A new documentary is based on the same premise that once led reporter Geraldo Rivera to Al Capone's vault.
By Telly Davidson, FilmStew.com
When a documentary filmmaker brings a toothbrush to the edit bay, it's a sure sign that they are not anticipating a quick half-day session. That was the case, many times over, for Darius Marder while working on his profile of real-life treasure hunter Lance Larson, a Utah based jack of all trades who is determined to find World War II stashes buried by American soldiers in the Philippines and Austria .
But what sets Loot apart from the non-fiction crowd is the idea that it was associate produced by actor Misha Collins. It's a reflection of the fact that before he started appearing in TV shows like 24 and films such as Over Her Dead Body and Girl, Interrupted, Collins worked for National Public Radio and was also a White House intern.
Marder sees his collaboration with Collins and others as an attempt to recapture the magic of earlier documentary groundbreakers from the 1940's, 1950's and 1960's, like Victory at Sea or the works of Haskell Wexler and the Maysles brothers. He tells FilmStew at the just wrapped Los Angeles Film Festival that he is passionate about how cinematic storytelling can be combined with truth-telling documentary subject matter.

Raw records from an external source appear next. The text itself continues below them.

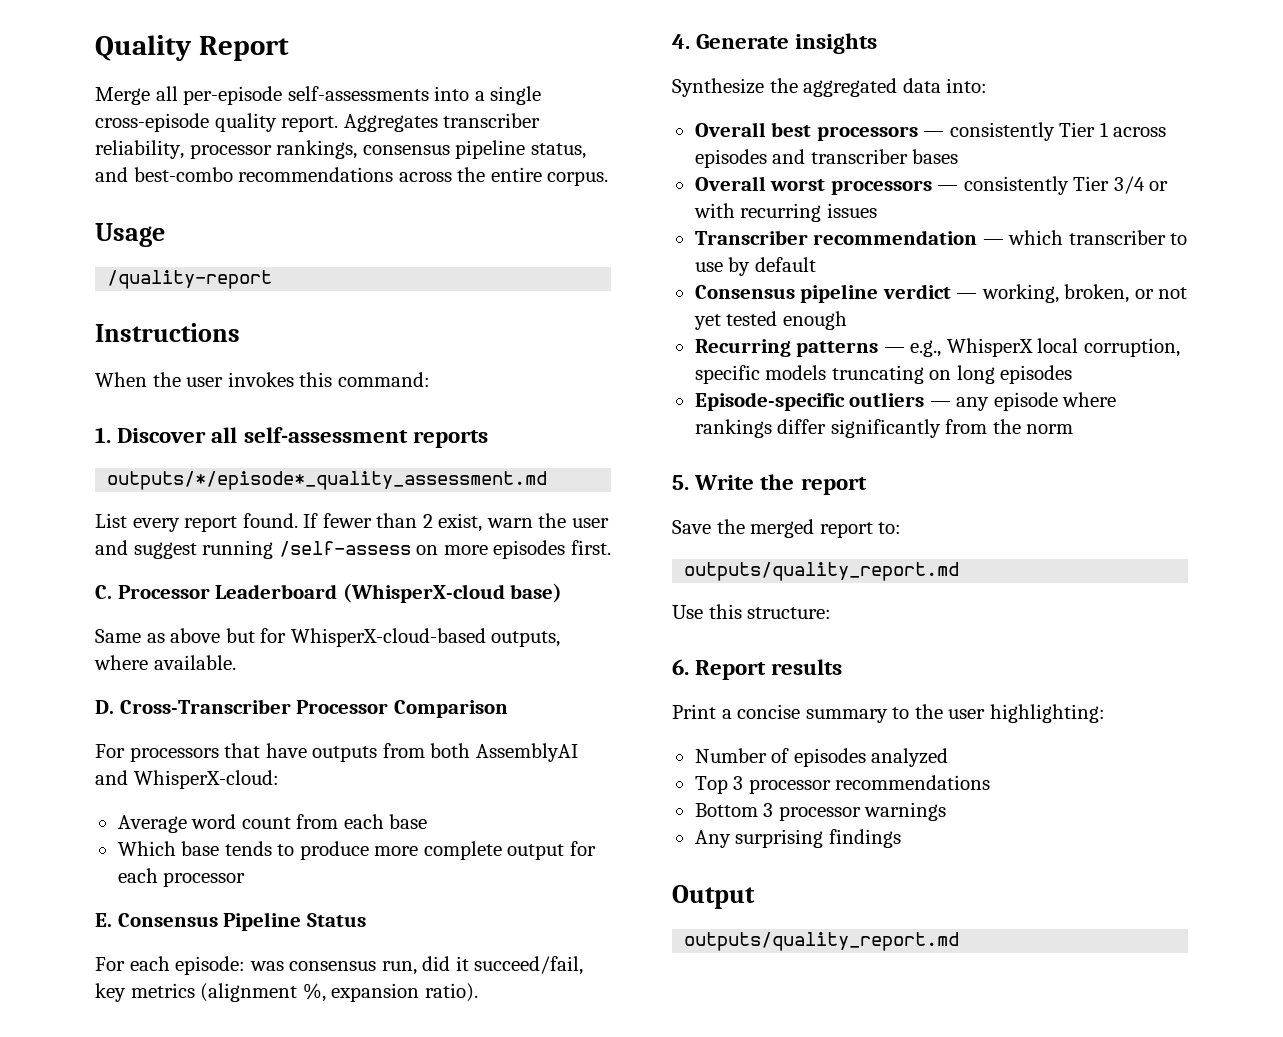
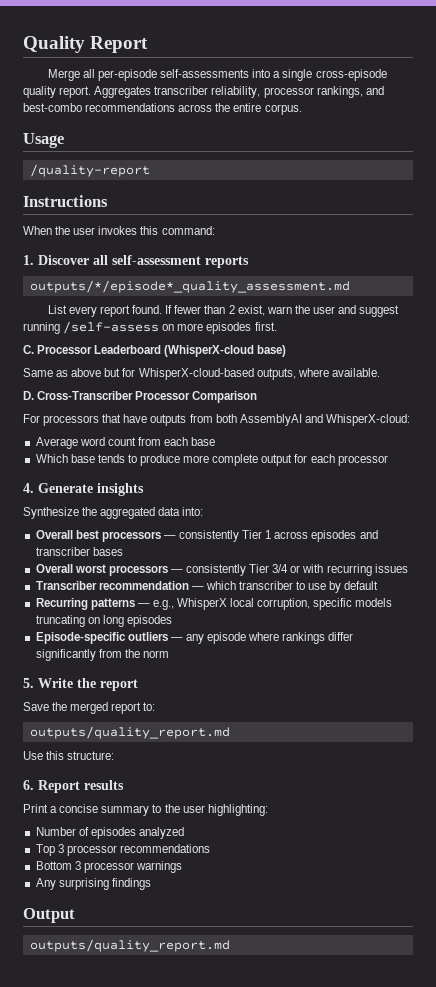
- Aggregates transcriber reliability, processor rankings, consensus pipeline status, and best-combo recommendations across the entire corpus.
+ Aggregates transcriber reliability, processor rankings, and best-combo recommendations across the entire corpus.
- E. Consensus Pipeline Status
- For each episode: was consensus run, did it succeed/fail, key metrics (alignment %, expansion ratio).
- Consensus pipeline verdict — working, broken, or not yet tested enough

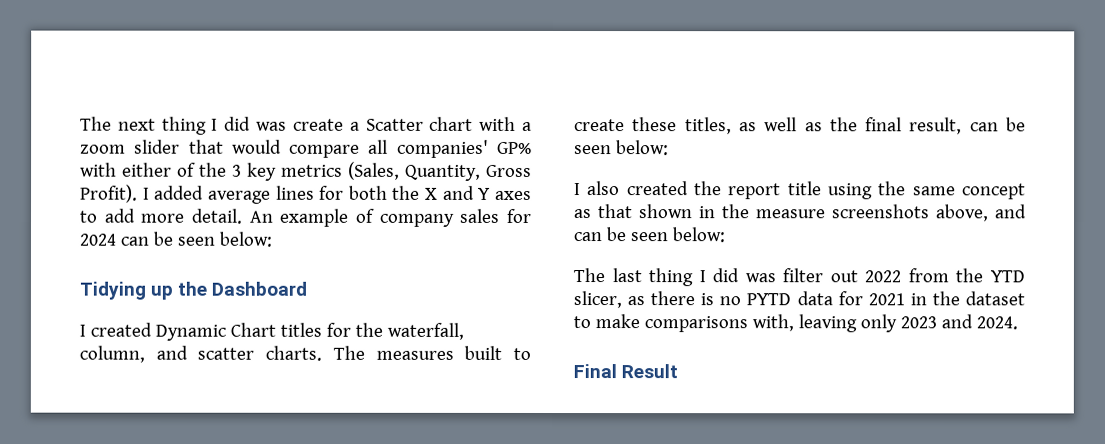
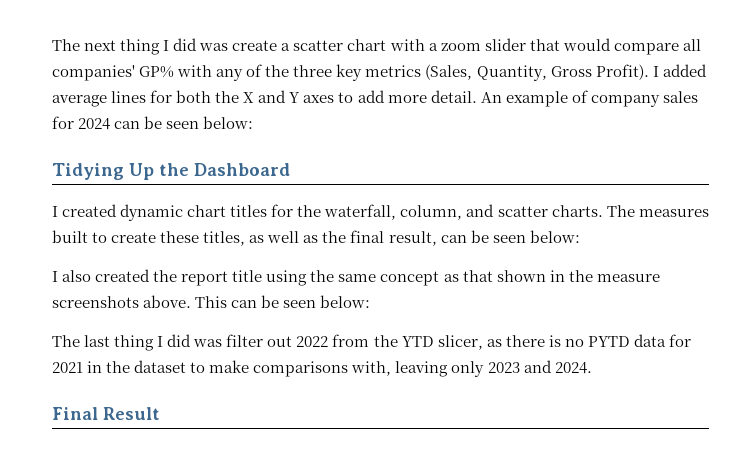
- The next thing I did was create a Scatter chart with a zoom slider that would compare all companies' GP% with either of the 3 key metrics (Sales, Quantity, Gross Profit).
+ The next thing I did was create a scatter chart with a zoom slider that would compare all companies' GP% with any of the three key metrics (Sales, Quantity, Gross Profit).
- Tidying up the Dashboard
+ Tidying Up the Dashboard
- I created Dynamic Chart titles for the waterfall, column, and scatter charts.
+ I created dynamic chart titles for the waterfall, column, and scatter charts.
- I also created the report title using the same concept as that shown in the measure screenshots above, and can be seen below:
+ I also created the report title using the same concept as that shown in the measure screenshots above. This can be seen below:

However, he has no aspirations to be the next Michael Moore or Morgan Spurlock. "My work is not polemical for me," he insists. "There's also no pretense of it being just fly-on-the-wall reporting. I edited the film as I shot, and I was constantly amazed at how today's new technologies allow for cost-effectively telling stories while still shooting them cinematically."
Playwright and actor Sam Shepard has deemed Loot a "powerfull evocation of fathers, sons, war and time, that sneaks up on you like a thief in the night." It won the Los Angeles Film Festival's Target sponsored $50,000 prize for Best Documentary Feature.